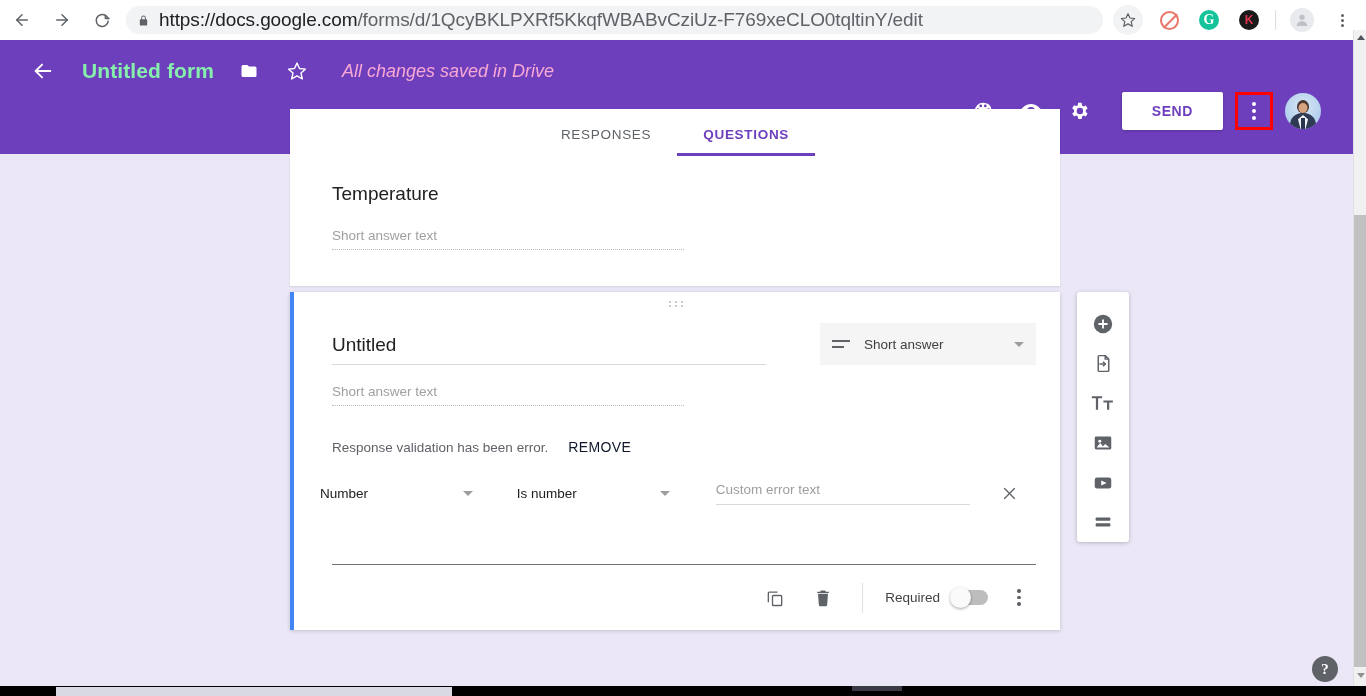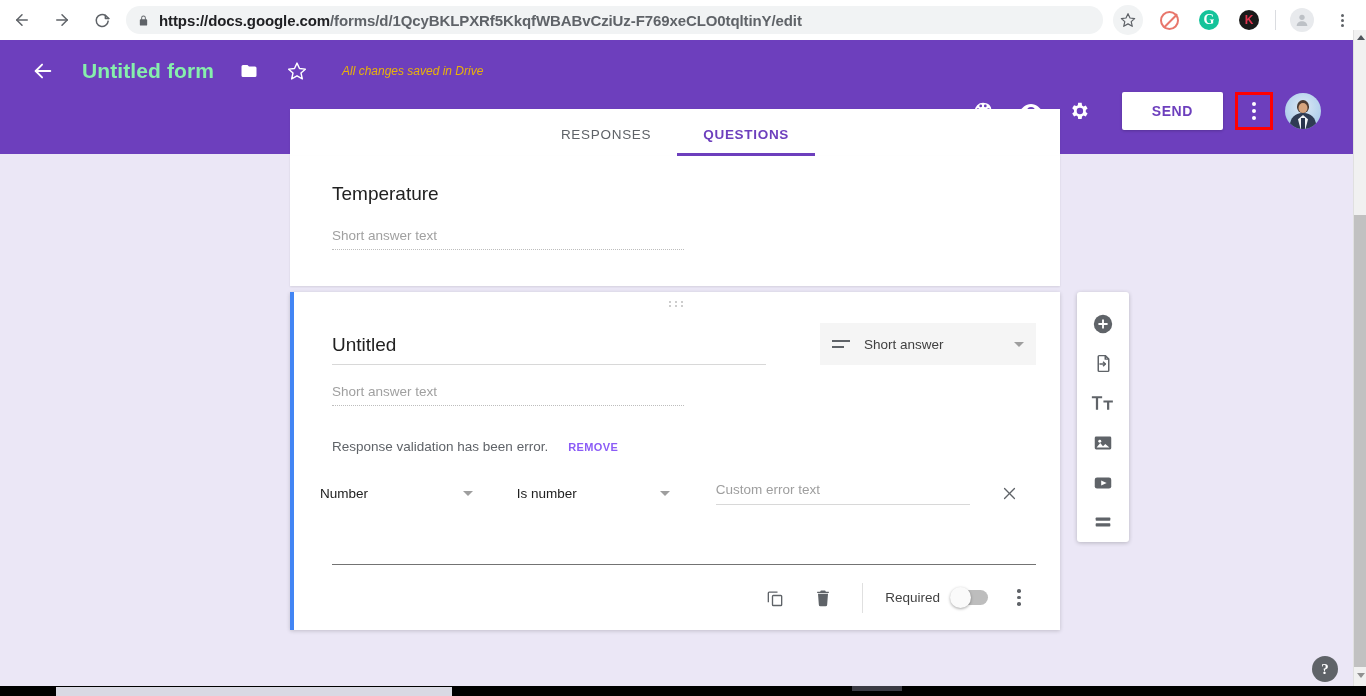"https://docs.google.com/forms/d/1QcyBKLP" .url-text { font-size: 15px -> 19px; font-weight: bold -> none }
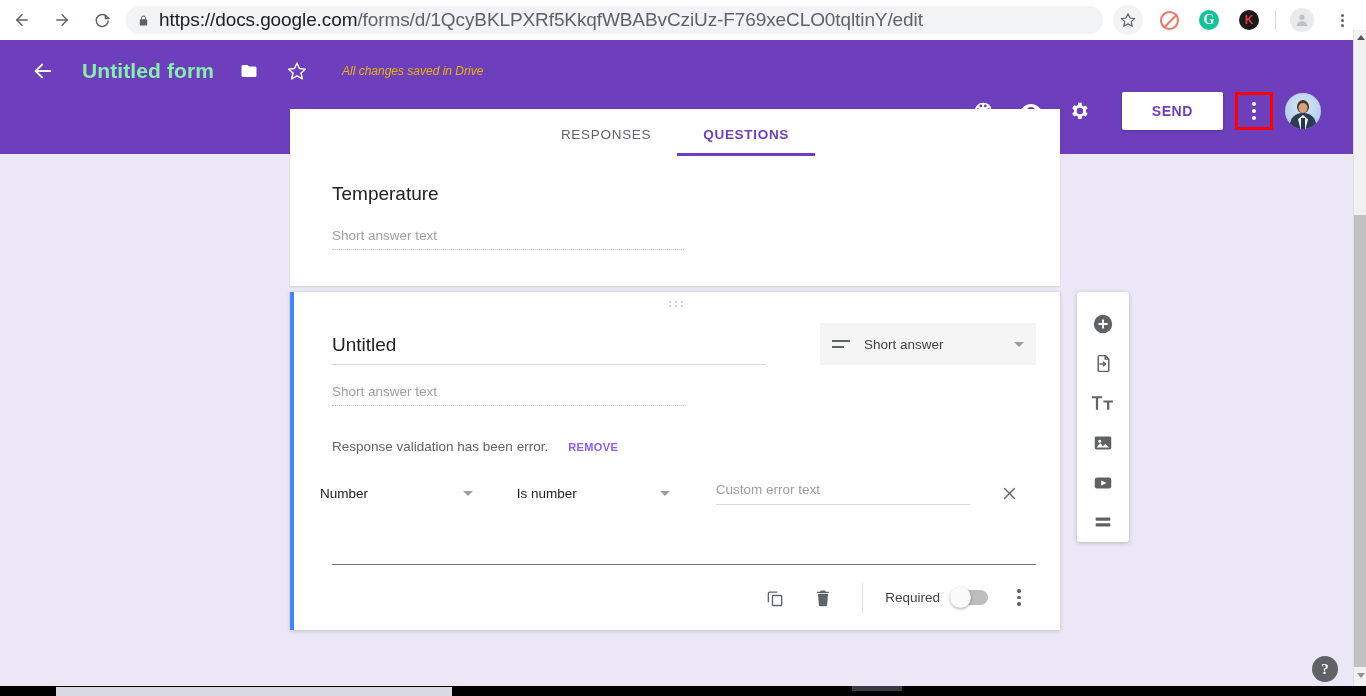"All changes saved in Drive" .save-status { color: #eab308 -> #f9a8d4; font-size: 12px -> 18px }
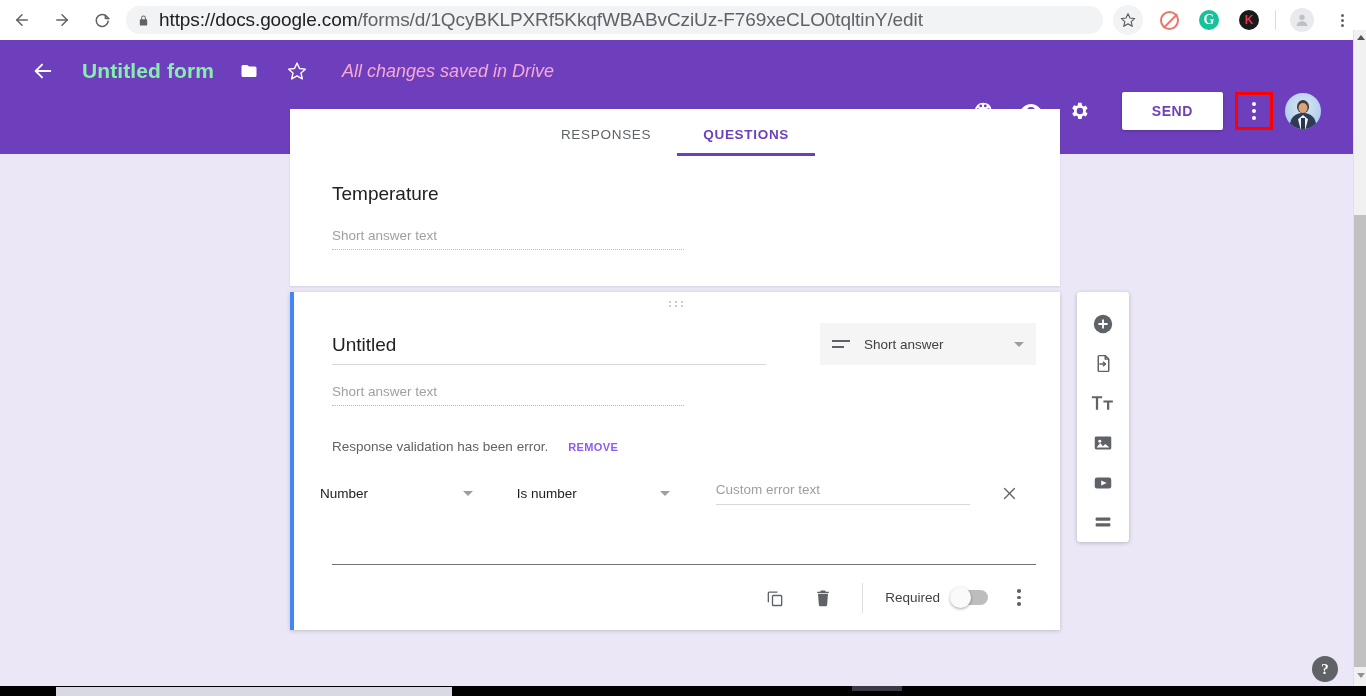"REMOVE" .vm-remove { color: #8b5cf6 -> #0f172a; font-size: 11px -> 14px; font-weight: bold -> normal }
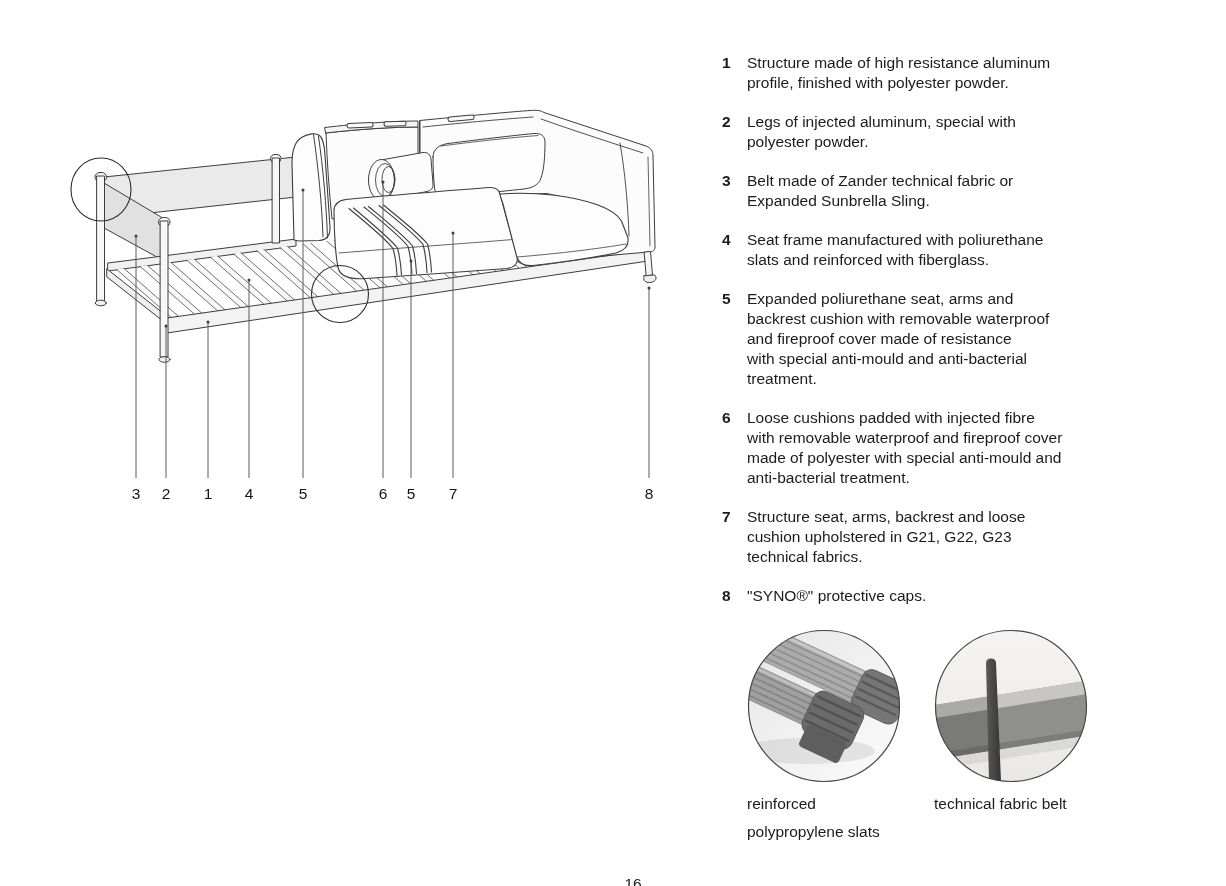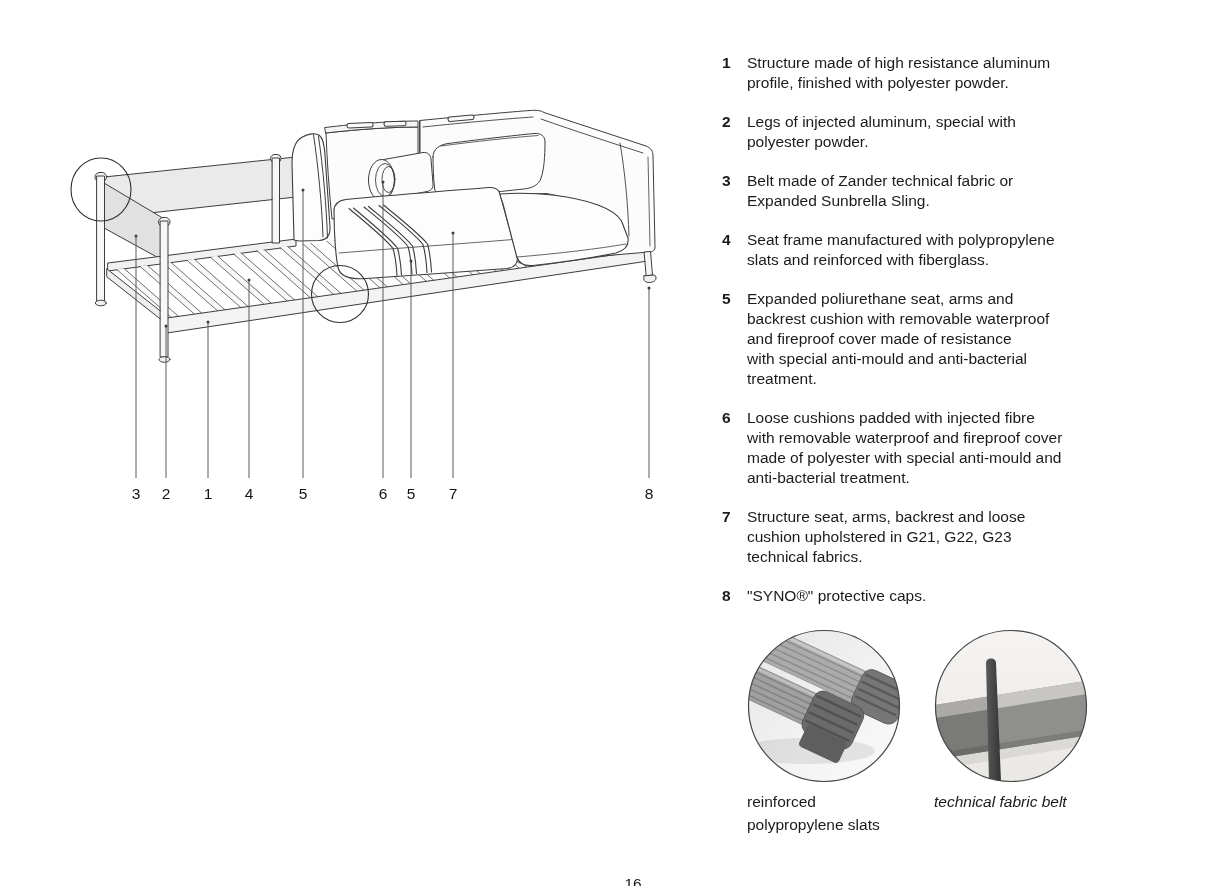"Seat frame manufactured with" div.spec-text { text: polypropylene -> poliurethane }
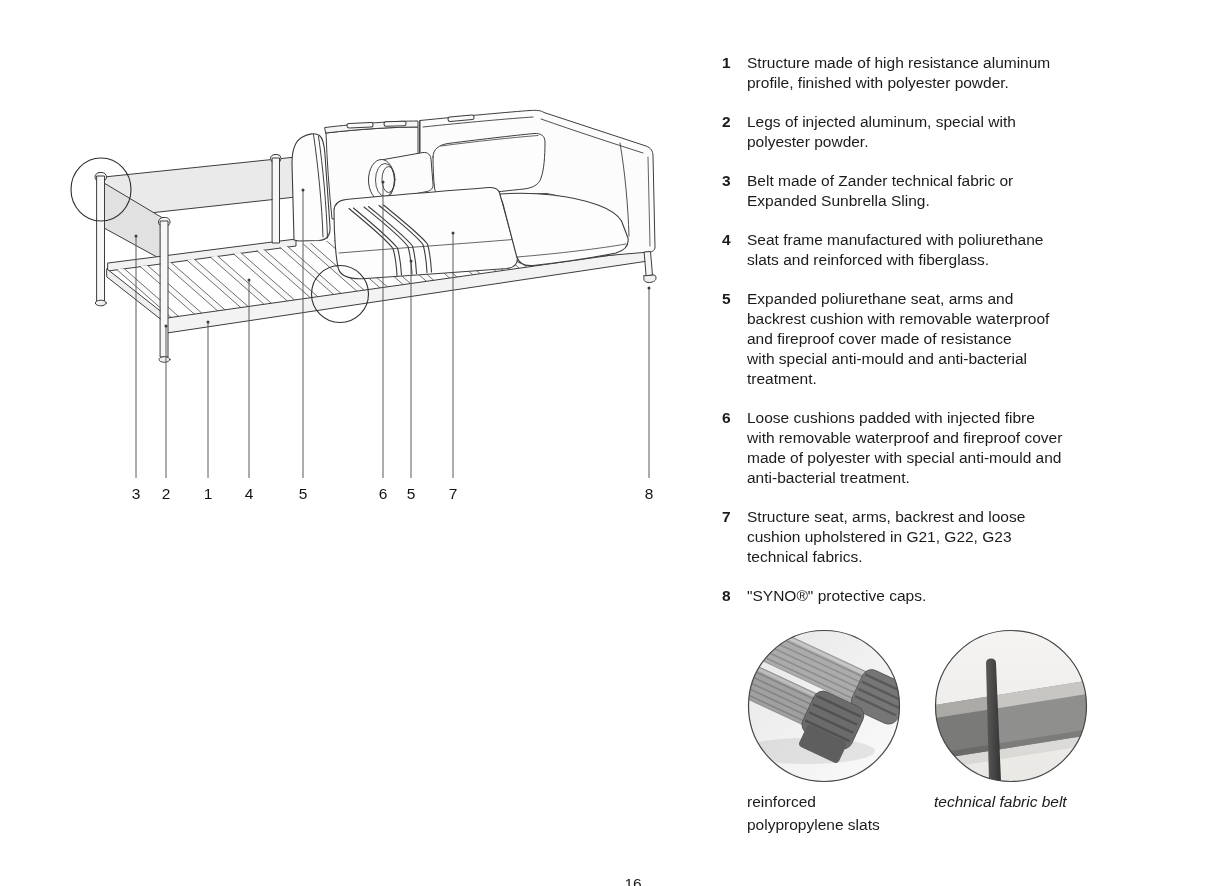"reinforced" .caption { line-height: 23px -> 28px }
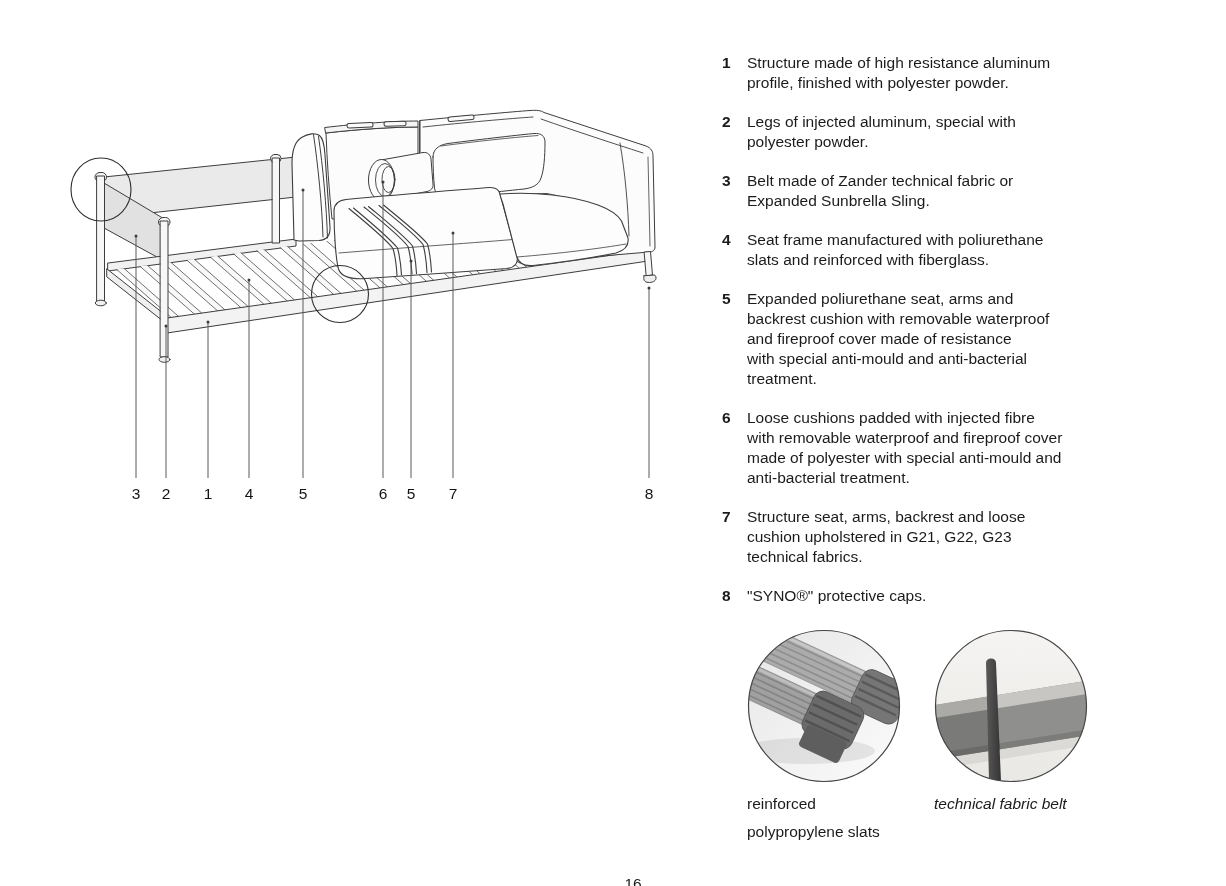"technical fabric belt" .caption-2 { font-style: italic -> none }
-*-
WORK REQUEST: For this exercise, set down exactly the lines that run from the line holding "line-height: 23px ->" to the last line of the records above; include both end lines and omit pictures.

TASK OUTPUT:
"reinforced" .caption { line-height: 23px -> 28px }
"technical fabric belt" .caption-2 { font-style: italic -> none }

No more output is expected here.